** RECORDED INFORMATION **

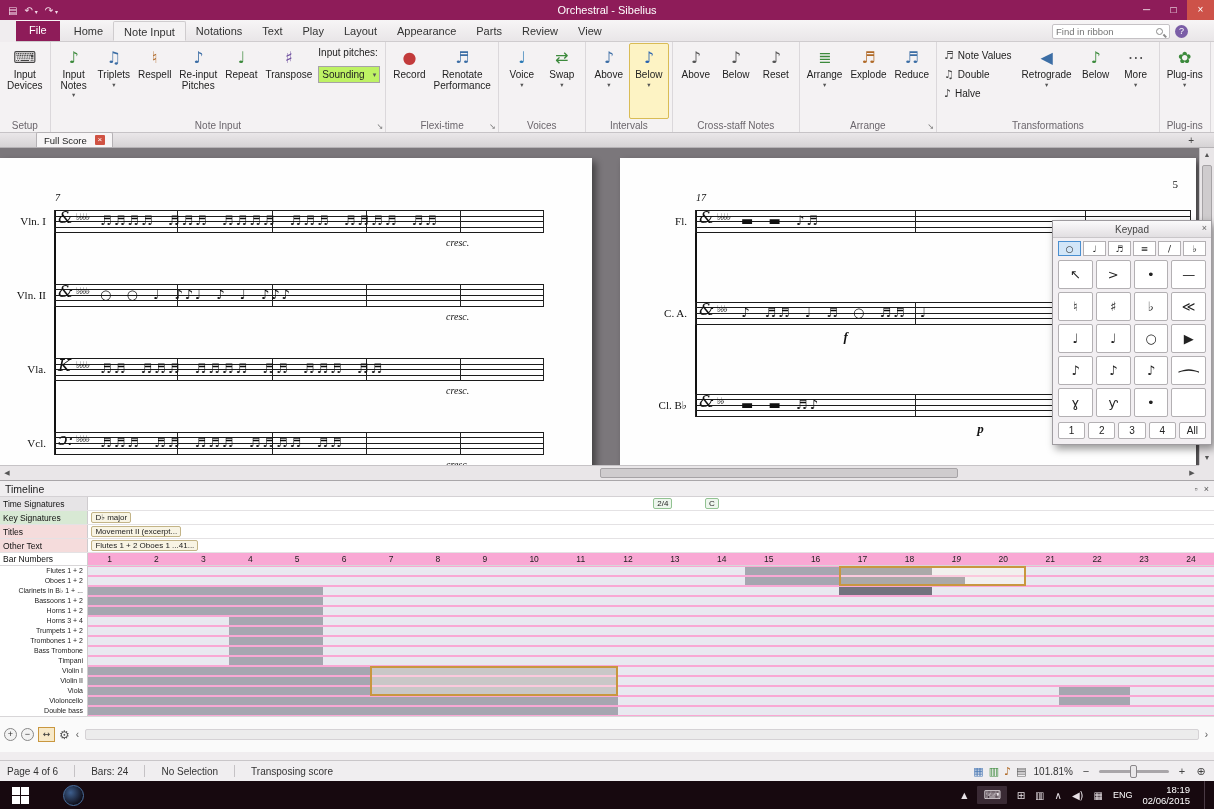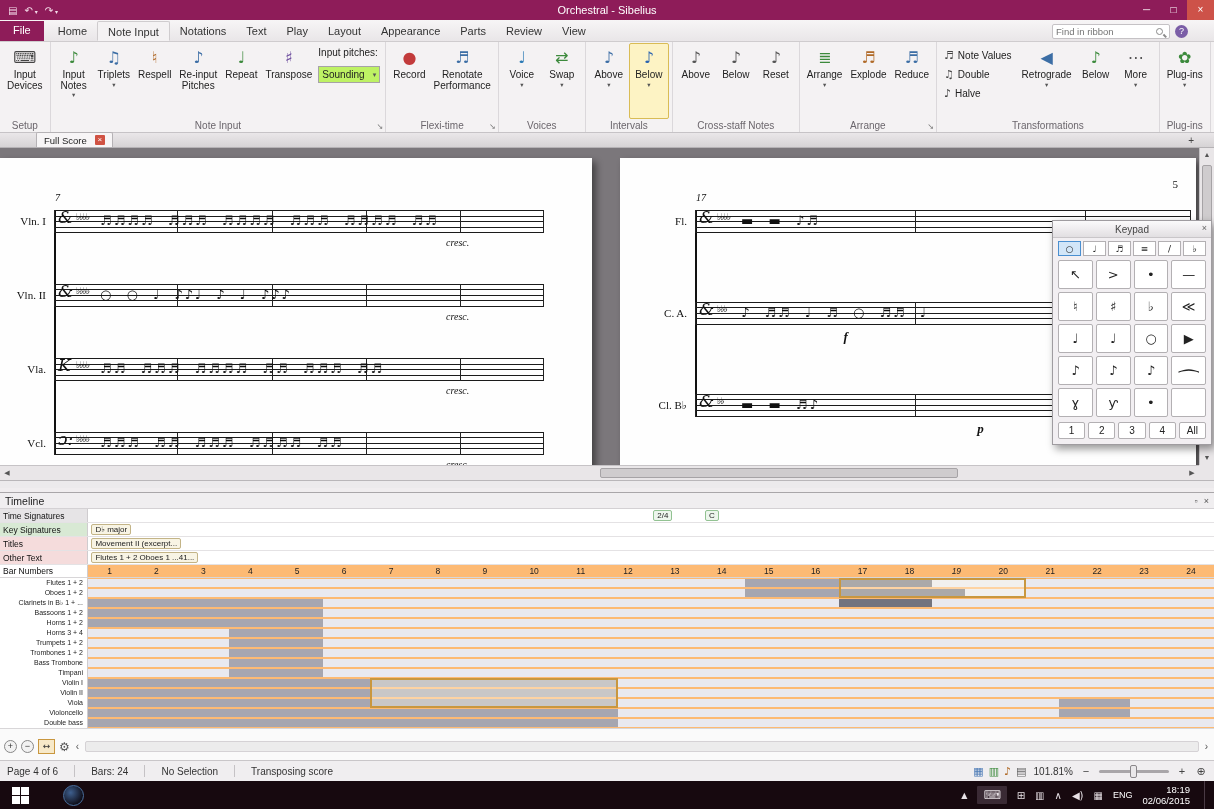--- a/index.html
+++ b/index.html
@@ -18,7 +18,7 @@
 .win-btn.close{background:#cd5249}
 
 
-#tabrow{position:absolute;top:20px;left:0;right:0;height:22px;background:linear-gradient(#f7f5f6,#e9e6e8);border-bottom:1px solid #cfccce;display:flex;align-items:flex-end}
+#tabrow{position:absolute;top:20px;left:16px;right:0;height:22px;background:linear-gradient(#f7f5f6,#e9e6e8);border-bottom:1px solid #cfccce;display:flex;align-items:flex-end}
 .file-tab{background:#8e1c59;color:#fff;font-size:11px;padding:3px 13px;height:20px;margin-right:4px}
 .rtab{font-size:11px;color:#333;padding:4px 10px 3px;height:20px}
 .rtab.active{background:#f4f2f3;border:1px solid #cfccce;border-bottom:1px solid #f4f2f3;border-radius:2px 2px 0 0;margin-bottom:-1px}

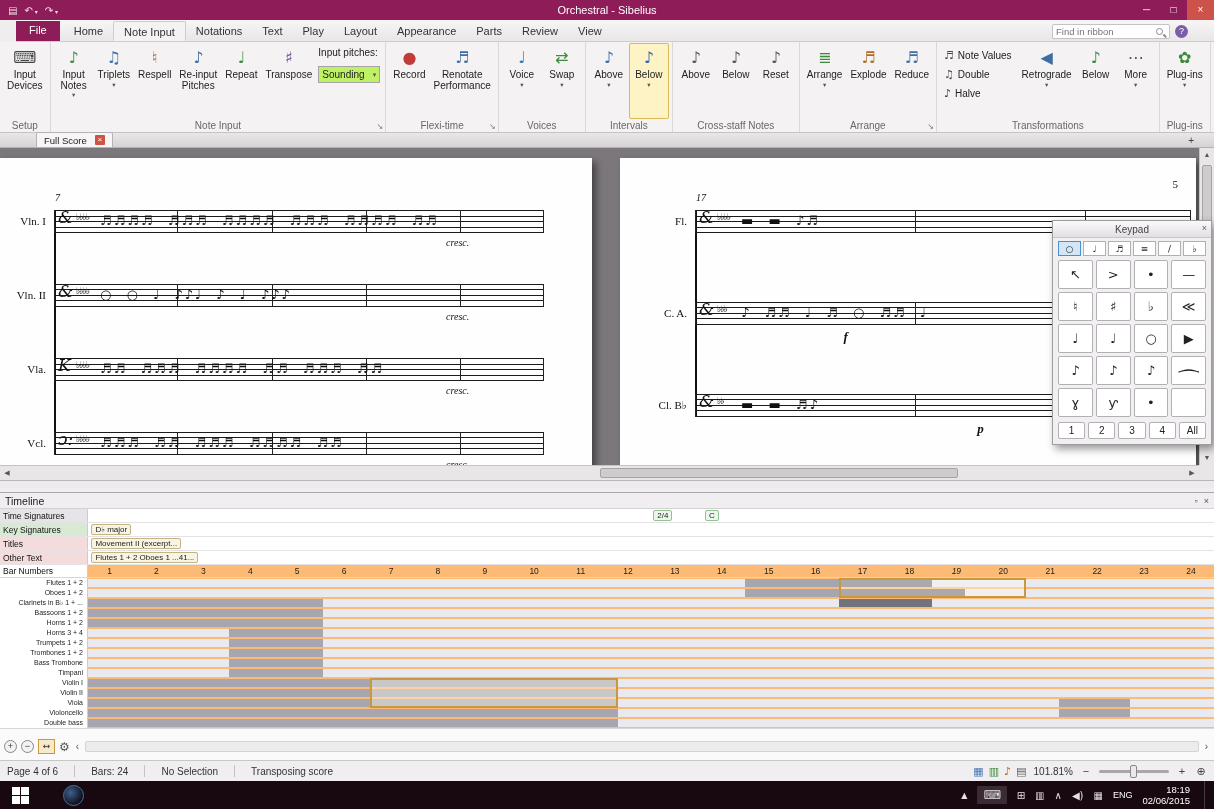--- a/index.html
+++ b/index.html
@@ -94,7 +94,7 @@
 #gutter{position:absolute;top:480px;left:0;right:0;height:8px;background:#eceaec;border-top:1px solid #b9b6b9}
 
 
-#timeline{position:absolute;top:492px;left:0;right:0;height:272px;background:#fdba74;border-top:1px solid #a9a6a9;display:flex;flex-direction:column}
+#timeline{position:absolute;top:480px;left:0;right:0;height:272px;background:#f9a8d4;border-top:1px solid #a9a6a9;display:flex;flex-direction:column}
 #tlhead{height:16px;background:#f0eef0;border-bottom:1px solid #d4d1d4;display:flex;align-items:center;padding:0 5px;font-size:10.5px;color:#222}
 #tlhead .icons{margin-left:auto;display:flex;gap:6px;font-size:9px;color:#555}
 .tl-track{height:14px;display:flex;border-bottom:1px solid #e4e2e4}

** WORK TO COMPLETE **
When you copy the entries, keep every word exactly as it stands and drop any pictures.

** ANSWER SECTION **
--- a/index.html
+++ b/index.html
@@ -18,7 +18,7 @@
 .win-btn.close{background:#cd5249}
 
 
-#tabrow{position:absolute;top:20px;left:0;right:0;height:22px;background:linear-gradient(#f7f5f6,#e9e6e8);border-bottom:1px solid #cfccce;display:flex;align-items:flex-end}
+#tabrow{position:absolute;top:20px;left:16px;right:0;height:22px;background:linear-gradient(#f7f5f6,#e9e6e8);border-bottom:1px solid #cfccce;display:flex;align-items:flex-end}
 .file-tab{background:#8e1c59;color:#fff;font-size:11px;padding:3px 13px;height:20px;margin-right:4px}
 .rtab{font-size:11px;color:#333;padding:4px 10px 3px;height:20px}
 .rtab.active{background:#f4f2f3;border:1px solid #cfccce;border-bottom:1px solid #f4f2f3;border-radius:2px 2px 0 0;margin-bottom:-1px}

--- a/index.html
+++ b/index.html
@@ -94,7 +94,7 @@
 #gutter{position:absolute;top:480px;left:0;right:0;height:8px;background:#eceaec;border-top:1px solid #b9b6b9}
 
 
-#timeline{position:absolute;top:492px;left:0;right:0;height:272px;background:#fdba74;border-top:1px solid #a9a6a9;display:flex;flex-direction:column}
+#timeline{position:absolute;top:480px;left:0;right:0;height:272px;background:#f9a8d4;border-top:1px solid #a9a6a9;display:flex;flex-direction:column}
 #tlhead{height:16px;background:#f0eef0;border-bottom:1px solid #d4d1d4;display:flex;align-items:center;padding:0 5px;font-size:10.5px;color:#222}
 #tlhead .icons{margin-left:auto;display:flex;gap:6px;font-size:9px;color:#555}
 .tl-track{height:14px;display:flex;border-bottom:1px solid #e4e2e4}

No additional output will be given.